A video game with a protagonist who controls the world around him by hacking into systems is generating a growing buzz for its eerie parallels with the current storm about US surveillance.
Video game Watch Dogs hacks straight into US surveillance storm
LOS ANGELES // A video game with a protagonist who controls the world around him by hacking into systems is generating a growing buzz for its eerie parallels with the current storm about US surveillance.
Games typically use weapons ranging from guns and swords to zappers to special powers to defeat enemies, overcome obstacles or simply score points, and hundreds are on display at the E3 gaming industry conference in Los Angeles.
But in Watch Dogs, the player-controlled anti-hero can access everything from the cellphone conversations and medical records of passers-by to computers which control traffic lights, to advance through the game.

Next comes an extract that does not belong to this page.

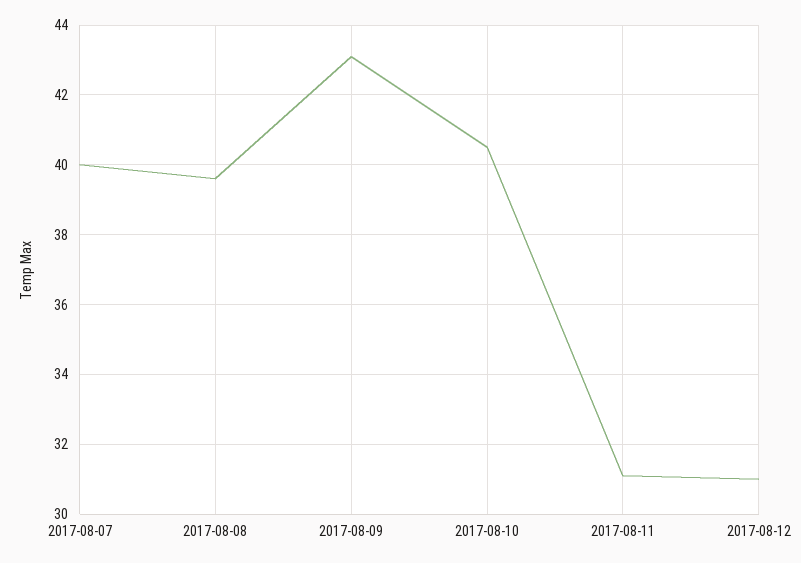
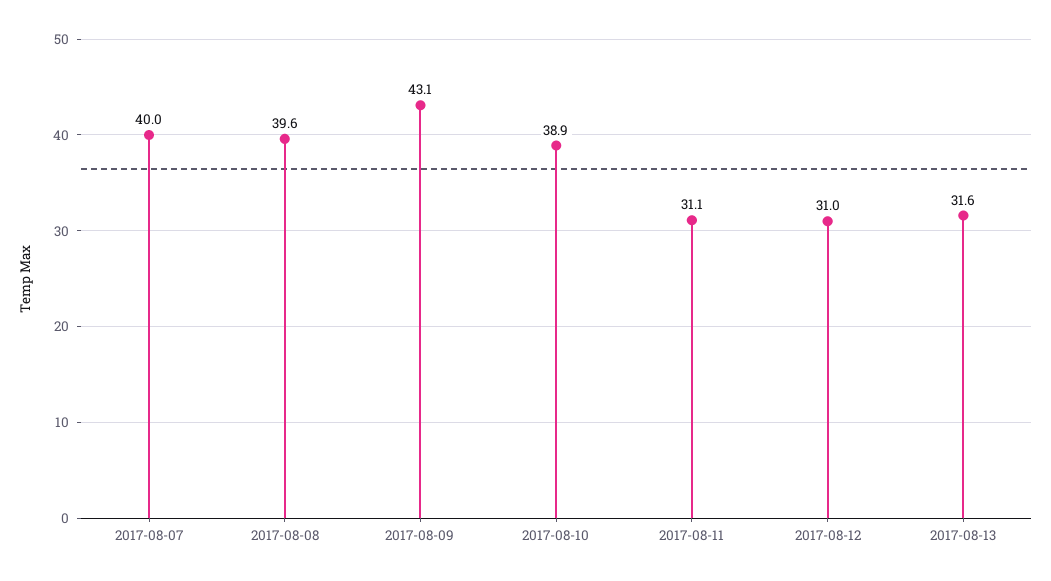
2017-08-10: 40.5 -> 38.9
2017-08-13: none -> 31.6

"We knew we had a relevant topic," said Ubisoft developer Dominic Guay, recalling how he arrived ahead of the gaming mega-gathering this week, and checked into his hotel.
"I turned on CNN, and the first sentence I heard was 'invasion of privacy', switched channel and on Fox they were like, 'surveillance', and I said to my creative director: 'Those are all our key words'."
Ubisoft, the French company behind top gaming titles including Assassin's Creed and Prince of Persia: Sands of Time, showed off Watch Dogs on Monday at a pre-E3 press conference.
Set in Chicago, the game centres on Aiden Pearce, who uses his smartphone to access the city's Central Operating System, which controls everything from power grids and traffic-management technology to bank accounts and phone networks.
That kind of hacking evokes the stunning recent revelations about electronic surveillance by US authorities, revealed by the former government contractor and whistleblower Edward Snowden, who is in hiding in Hong Kong.
Under the classified Prism programme, the US National Security Agency (NSA) has gathered call records of millions of American phone subscribers and targeted the internet data of foreign web users.
The debate was also fuelled by the Boston marathon attacks in April that killed three people and injured more than 260, with New York mayor Michael Bloomberg notably saying that people would have to get used to more cameras than in the "olden days."
Mr Guay said technology was now making it possible to foresee a world not unlike that in George Orwell's classic novel 1984, in which Big Brother watches and controls everything.
Orwell "had an extreme view of that dystopian world at that time", he said. "I think we're seeing a time where the technology has caught up to his views, where the technology would enable his dystopian world to exist.
"Happily ... most of us live in democracies that are not going there ... but it's scary to think that a government that would be as ruthless and evil as the one in 1984 would theoretically have the means to reproduce that system."
In Watch Dogs, Pearce starts off seeking revenge for a loved one, but as he finds out more about the city, through hacking into its systems and inhabitants, he becomes a "vigilante", according to Mr Guay.
"Most of the hacks that we have in the game are based on stuff that's happened in the real world. We just happened to give them all to a single player," he said.
"It's actually happening as we speak. It makes a more efficient city right? But it also creates the vulnerabilities we have in our game," he said, insisting the game makes no value judgement on the complex and sensitive issue.
"We're not trying to be moralistic about it. But we're hoping that players, when they've finished the game, maybe start a conversation. They can form an opinion about it," he added.
Watch Dogs will be released in November, including versions for play on on Sony's next-generation PlayStation 4 and Microsoft's Xbox One consoles.
Sony Computer Entertainment of America chief Jack Tretton said the game "reflects mainstream entertainment and what's culturally relevant -- I think it's a game based on what people are seeing out there in modern culture.
"I think it's less of a statement on our industry and more of a statement on a cultural situation what could create a good storyline," he said.